I did not make this choice consciously, but to hide my stutter, I got in the habit of starting sentences over again when I got stuck. I got in the habit of starting sentences over whenever I had to speak in new or unfamiliar situations or if I had to reveal something I had not before spoken of. I had a habit of remaining silent until I couldn’t bear to not be a part of the discussion, and then when I did speak, I let loose all the words I could think to say. I would talk for too long, and others would lose interest. I would lose track of what I meant to say but worry about making sure I completed my speech so that I would not have to talk again for a very long time.

My family had become so accustomed to my strange and halting speech patterns that they could not hear my disfluency. But I did not have to speak long before a speech therapist acknowledged he could hear instances in which I could not get the words out.
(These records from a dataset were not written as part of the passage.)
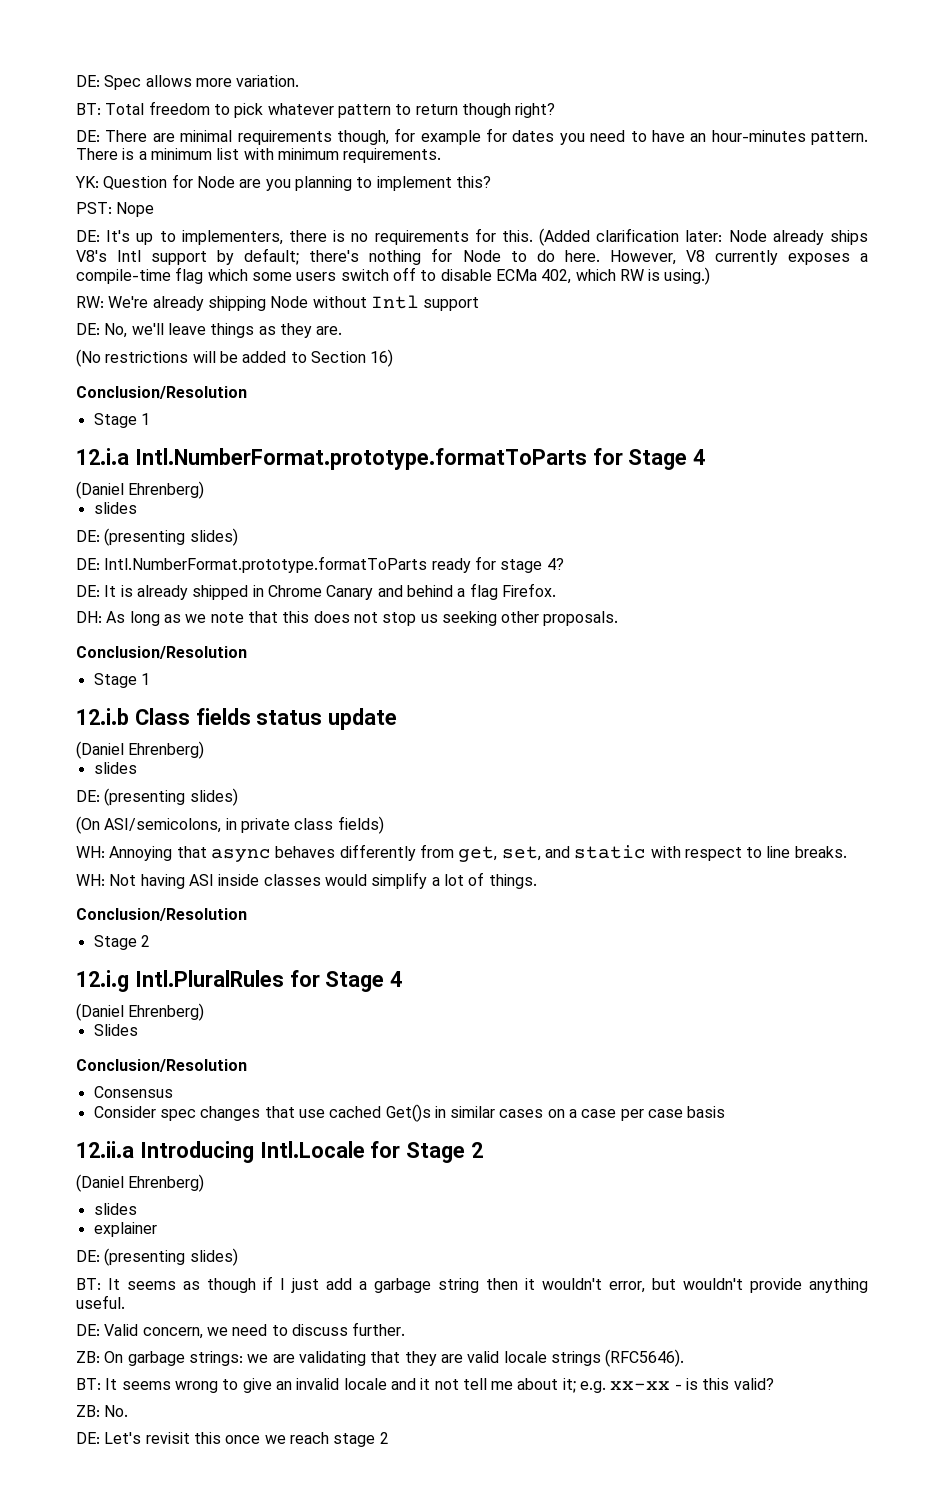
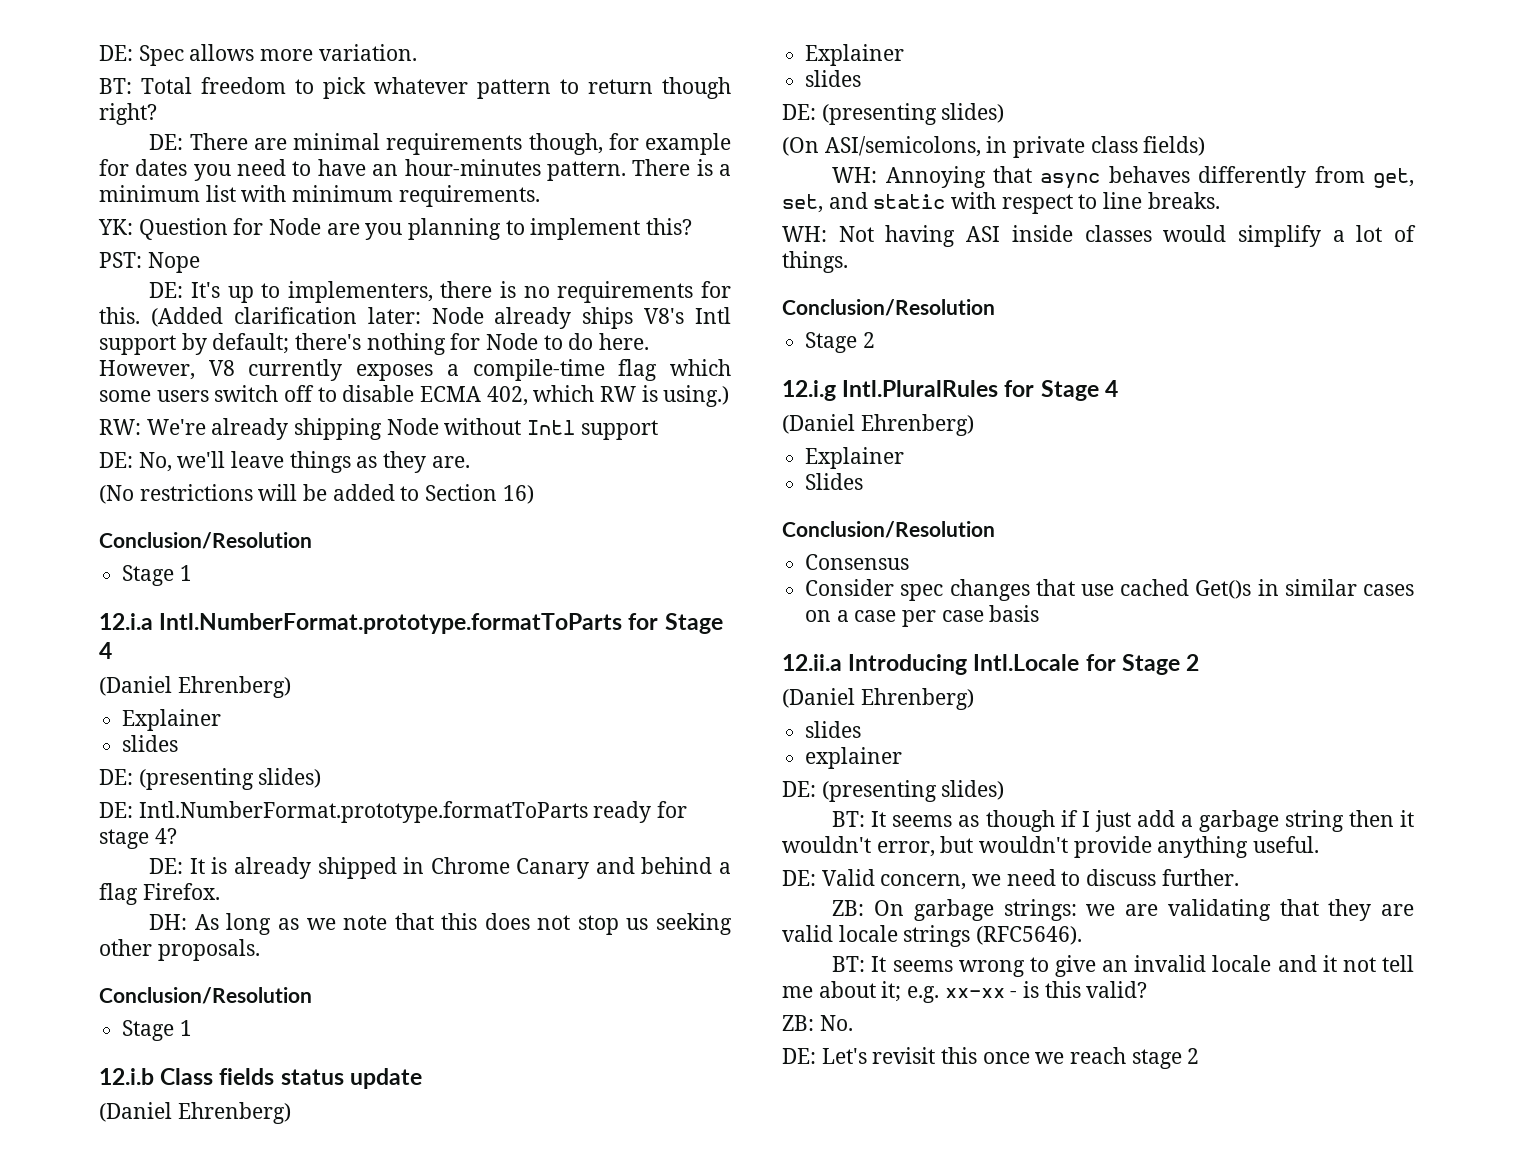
- However, V8 currently exposes a compile-time flag which some users switch off to disable ECMa 402, which RW is using.)
+ However, V8 currently exposes a compile-time flag which some users switch off to disable ECMA 402, which RW is using.)
  12.i.a Intl.NumberFormat.prototype.formatToParts for Stage 4
  (Daniel Ehrenberg)
+ Explainer
  12.i.b Class fields status update
  (Daniel Ehrenberg)
+ Explainer
  12.i.g Intl.PluralRules for Stage 4
  (Daniel Ehrenberg)
+ Explainer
One of the ways I learned to hide my stutter was to spout brief halting phrases as if I was trying to figure out what to say. This kind of control was not always within my reach, especially when I was nervous or speaking to someone for the first time. I would often choose to speak in a flat tone, suggesting my lack of interest or displeasure.

My manner fails to invite further exchange, though I do wish you would stay a little longer.

The lights in the house flicker. Time to decide: to stay or to go?

In the end any disclosure of the personal becomes ordinary. But isn’t this always the way with accounts of a life? Ultimately what matters is the sound of the speaker’s voice drawing attention to the light behind the curtain as it goes up. The audience sees what signs might be revealed. How odd it feels to share space with strangers, each of us sitting shoulder to shoulder, facing the same direction. Everyone here and somewhere else at the same time.